2. Anger becomes unlawful when it vents itself in unseemly and reviling language. It were to be wished that those who have such a peculiar delicacy of feeling when they are affronted would abstain from all appearance of an affrontive and disrespectful behaviour to others; that they who are so quick to receive would be as slow to give an affront. On the contrary, it often happens that they only feel for themselves; they are not the least sensible of the indignities offered to others. How frequently do those who are highly enraged pass a general and undistinguishing censure upon a man’s character?
3. We are not always to judge of the sinfulness of anger from the open and undignified appearance of it, either in our words or actions; it may be concealed and treasured up in our thoughts, and yet retain as much malignity as when it immediately breaks out and discovers itself in contumelious language or acts of violence. For by brooding in the mind it becomes the parent of a very untoward issue, malice, and hatred. Malice is a cool and deliberate resentment; but sometimes more keen and malevolent than that which is rash and precipitate. It is like a massive stone, slowly raised, but threatening the greater danger to him on whom it shall fall. Anger is yet sinful when encouraged in our thoughts to the degree of hatred.

III. Consider its opposite virtue, meekness.—Meekness is, as Aristotle long ago defined it, a due mean between tameness and stupidity on the one hand, and rage and fury on the other. It is not absolute freedom from passion, but such a command over it as to prevent our being transported beyond the bounds of humanity and good sense. It is this virtue which, if it does not give a man such a glaring and shining figure as some other good qualities, yet constitutes the most lovely, beautiful, and agreeable character, and gains unenvied praise.

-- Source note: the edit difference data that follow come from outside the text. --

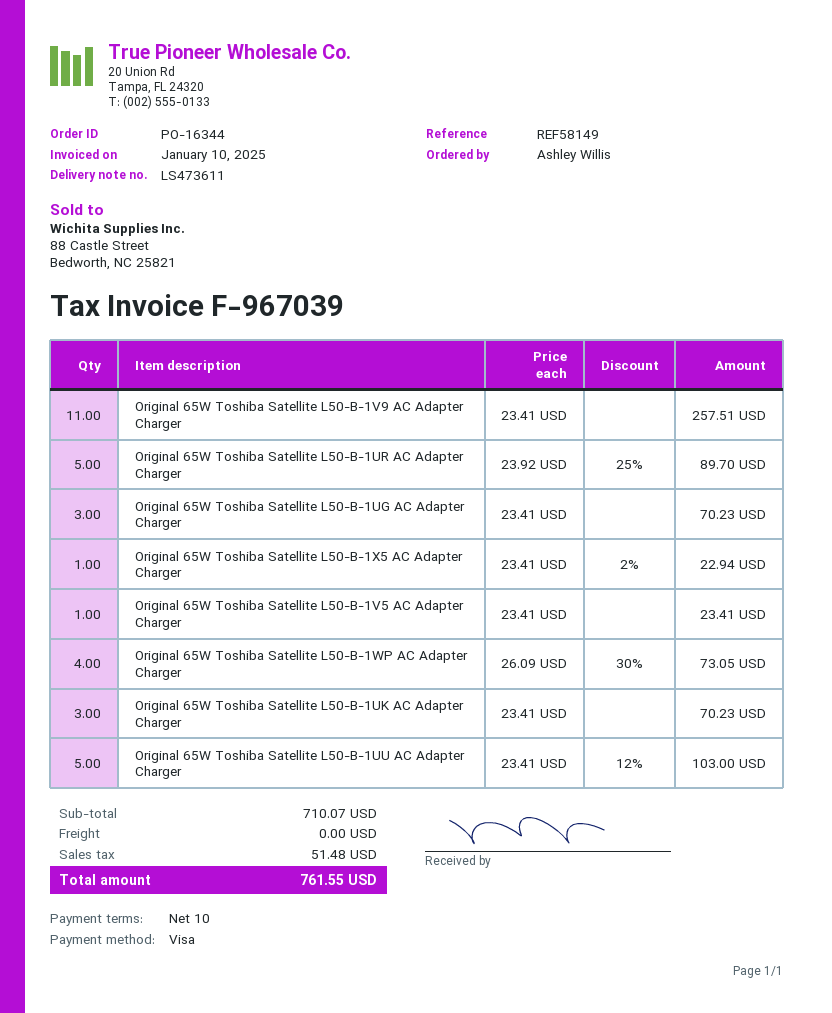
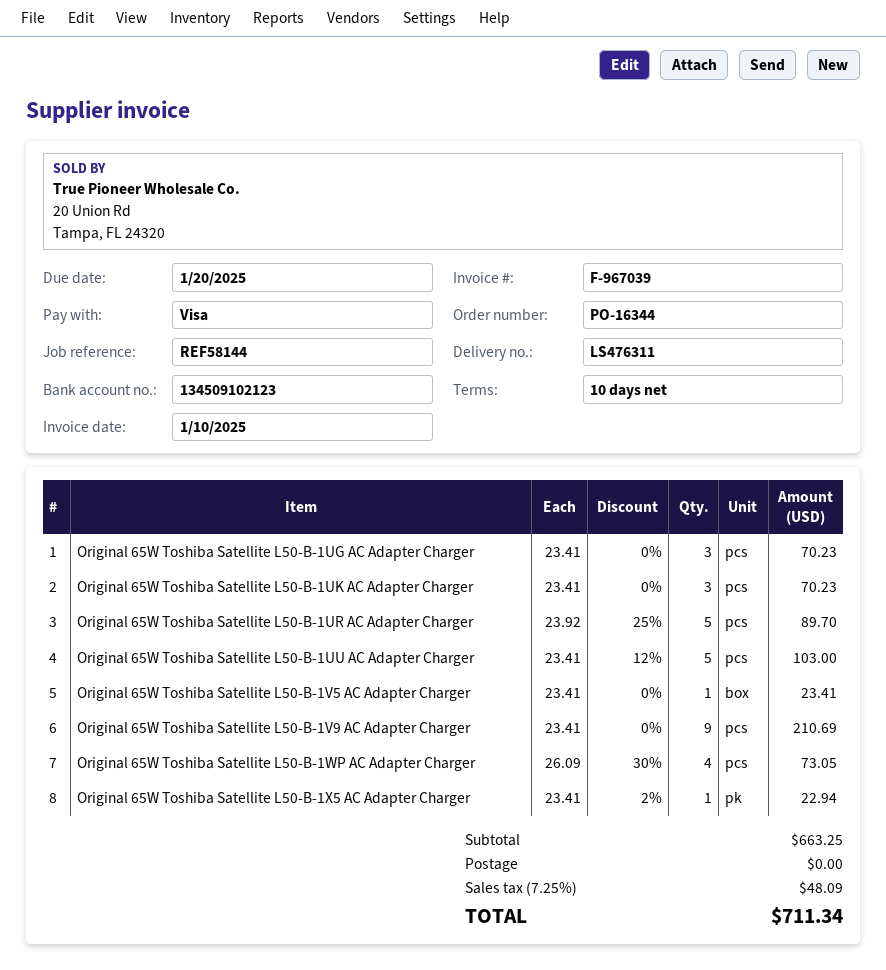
delivery note number: LS473611 -> LS476311
reference: REF58149 -> REF58144
Original 65W Toshiba Satellite L50-B-1V9 AC Adapter Charger: 11 x 23.41 = 257.51 -> 9 x 23.41 = 210.69
subtotal: 710.07 -> 663.25
tax: 51.48 -> 48.09
total: 761.55 -> 711.34

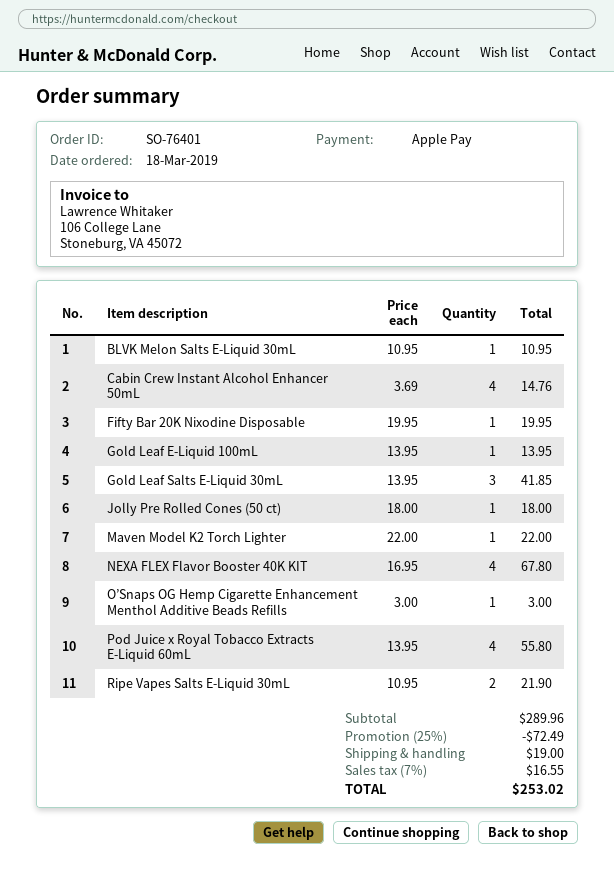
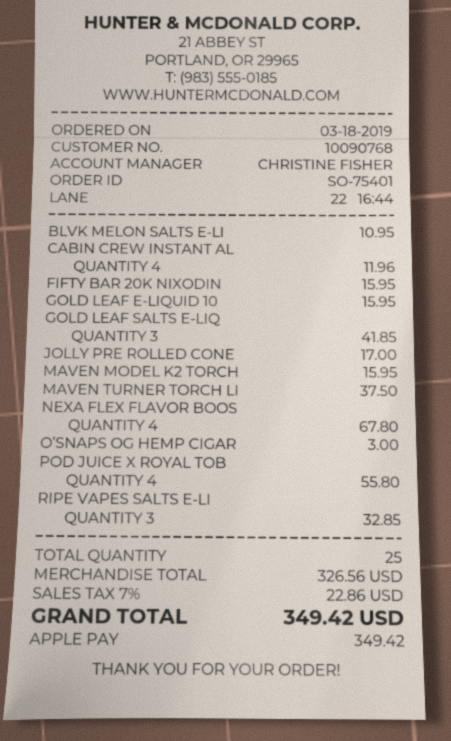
order number: SO-76401 -> SO-75401
Cabin Crew Instant Alcohol Enhancer 50mL: 4 for 14.76 -> 4 for 11.96
Fifty Bar 20K Nixodine Disposable: 1 for 19.95 -> 1 for 15.95
Gold Leaf E-Liquid 100mL: 1 for 13.95 -> 1 for 15.95
Jolly Pre Rolled Cones (50 ct): 1 for 18.00 -> 1 for 17.00
Maven Model K2 Torch Lighter: 1 for 22.00 -> 1 for 15.95
Ripe Vapes Salts E-Liquid 30mL: 2 for 21.90 -> 3 for 32.85
MAVEN TURNER TORCH LI: none -> 1 for 37.50
subtotal: 289.96 -> 326.56
discount: 25% = 72.49 -> none
shipping: 19.00 -> none
tax: 7% = 16.55 -> 7% = 22.86
total: 253.02 -> 349.42

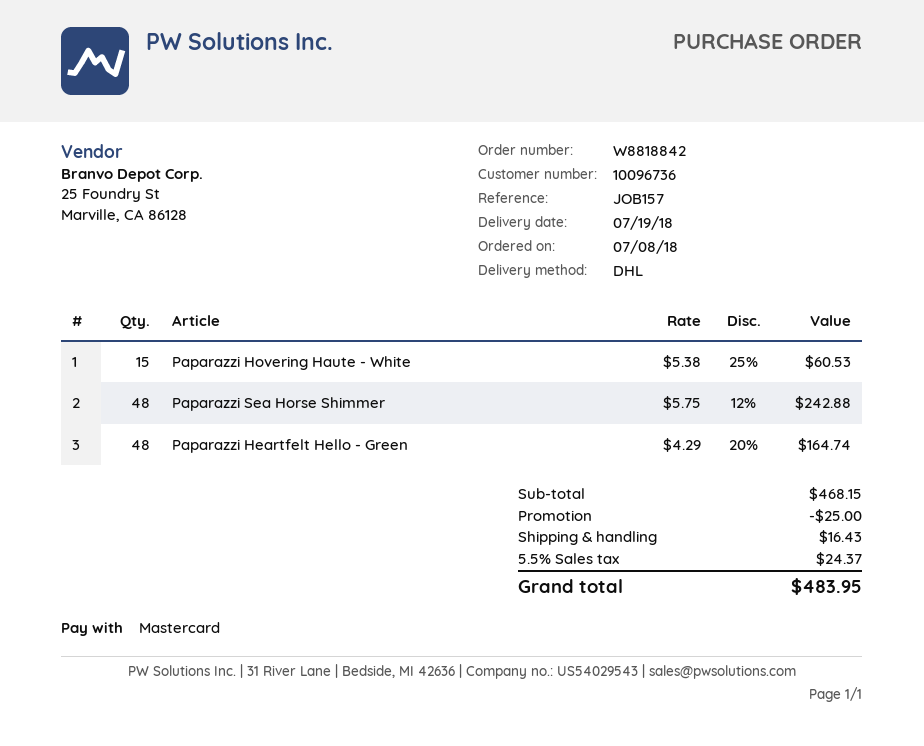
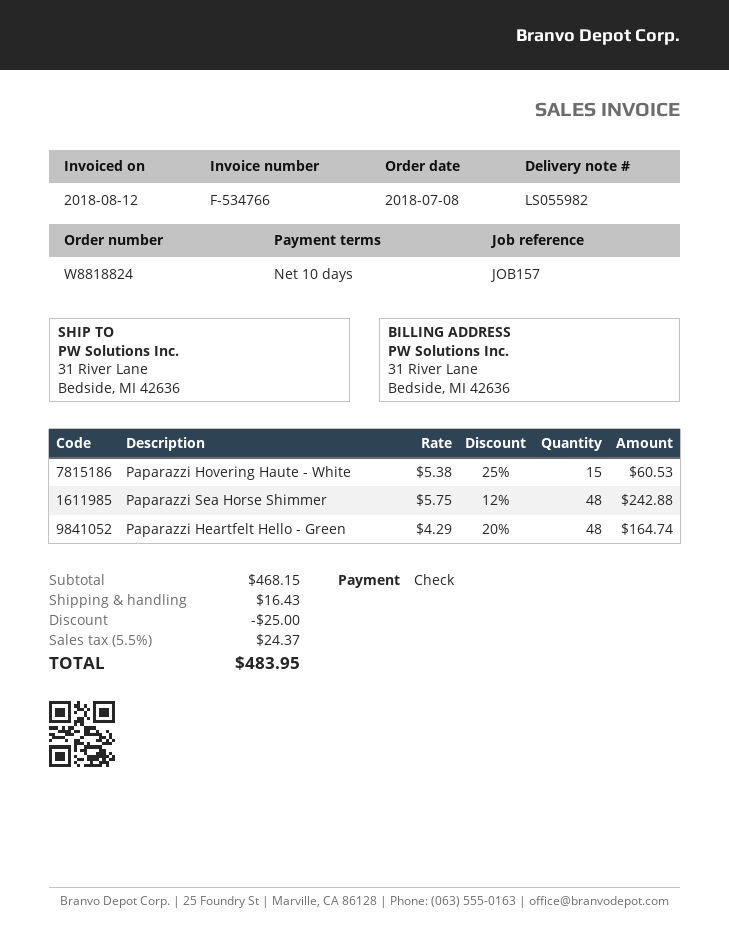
order number: W8818842 -> W8818824
payment method: Mastercard -> cheque

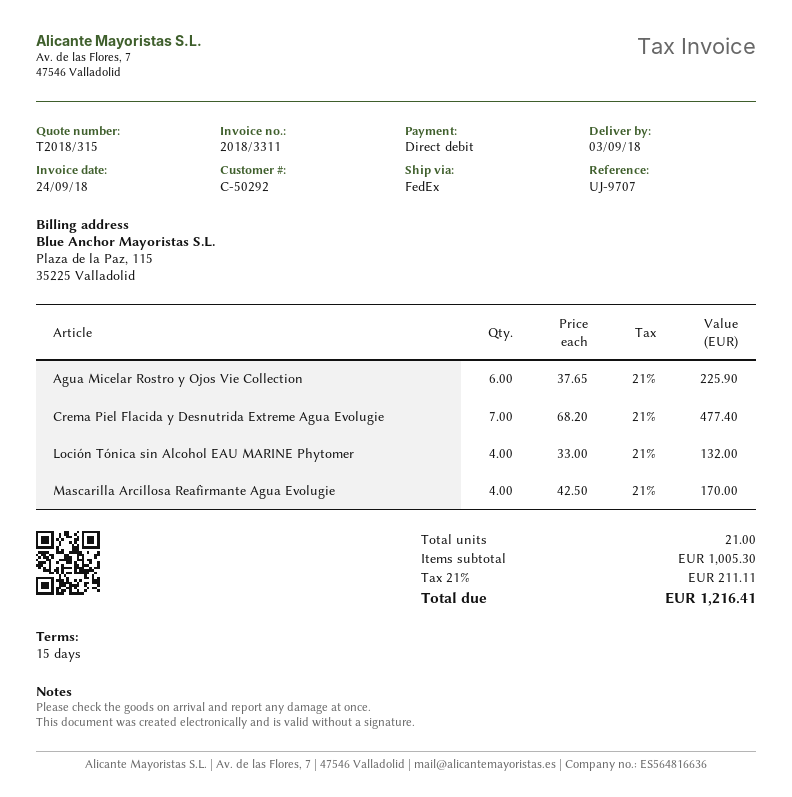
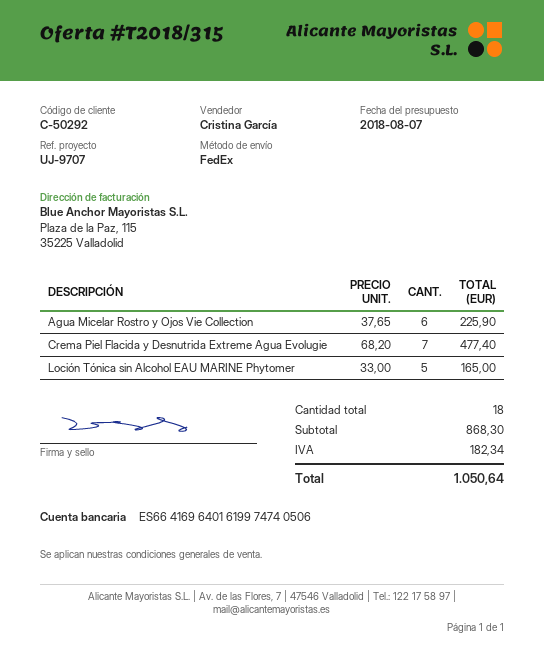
Loción Tónica sin Alcohol EAU MARINE Phytomer: 4 x 33.00 = 132.00 -> 5 x 33.00 = 165.00
Mascarilla Arcillosa Reafirmante Agua Evolugie: 4 x 42.50 = 170.00 -> none
total quantity: 21 -> 18
subtotal: 1005.30 -> 868.30
tax: 211.11 -> 182.34
total: 1216.41 -> 1050.64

1. A meek man will have sense enough to know when he is injured, and spirit enough to resent it; but then he will consider whether he can do more good by openly resenting the offence and punishing the offender than by overlooking it and passing it by.
2. A man of a meek temper will distinguish between a man’s general standing sentiments when he is perfectly calm and undisturbed and his occasional sentiments when his spirits are ruffled and overheated.
3. A meek man will never be angry with a person for telling him what he imagines to be a fault in him, provided it be done in a private manner, and the advice be conveyed in the most palatable vehicle.
4. A man of a meek spirit is glad to be reconciled to the person who has offended or injured him, and therefore is ready to hearken to all overtures of accommodation. A meek man will show such an inclination and readiness to forgive the offences of others as if he had perpetual need of the same indulgence, but will so carefully avoid giving the least offence as if it might be thought he would forgive nobody.

Lessons.

1. Let us endeavour to acquire a greatness of mind: by this I do not mean arrogance, for that bespeaks a little mind—a mind that can reflect on nothing within itself that looks great except arrogance; but a true greatness of mind arises from a true judgment of things, and a noble ascendency of the soul inclining us to act above what is barely our duty. It is rising to the sublime in virtue. This will create a reverence for ourselves, and will set us as far above the mean gratification of giving any real occasion of passion to others, as of being susceptible of it when an occasion may be given to us.
2. One of the ancients said that he had gained one advantage from philosophy: that it had brought him to wonder at nothing. But it looks as if we, the generality of us, were strangers in the world; we are ever expressing our surprise and wonder at everything; and thus surprise prepares the way for passion. We wonder that we should meet with such a behaviour, such a treatment, such an affront; whereas the greatest wonder is that we should wonder at it.
3. Nothing can have so prevalent a power to still all the undue agitations of passion so apt to arise from the various connections we have with the prejudices and passions of others, nothing so fit to induce a smooth and easy flow of temper, as a frequent application to the throne of grace, to beseech Him, who is the God of Peace, that His peace may rule in our hearts, that it may be the fixed and predominant principle there.—Jeremiah Seed.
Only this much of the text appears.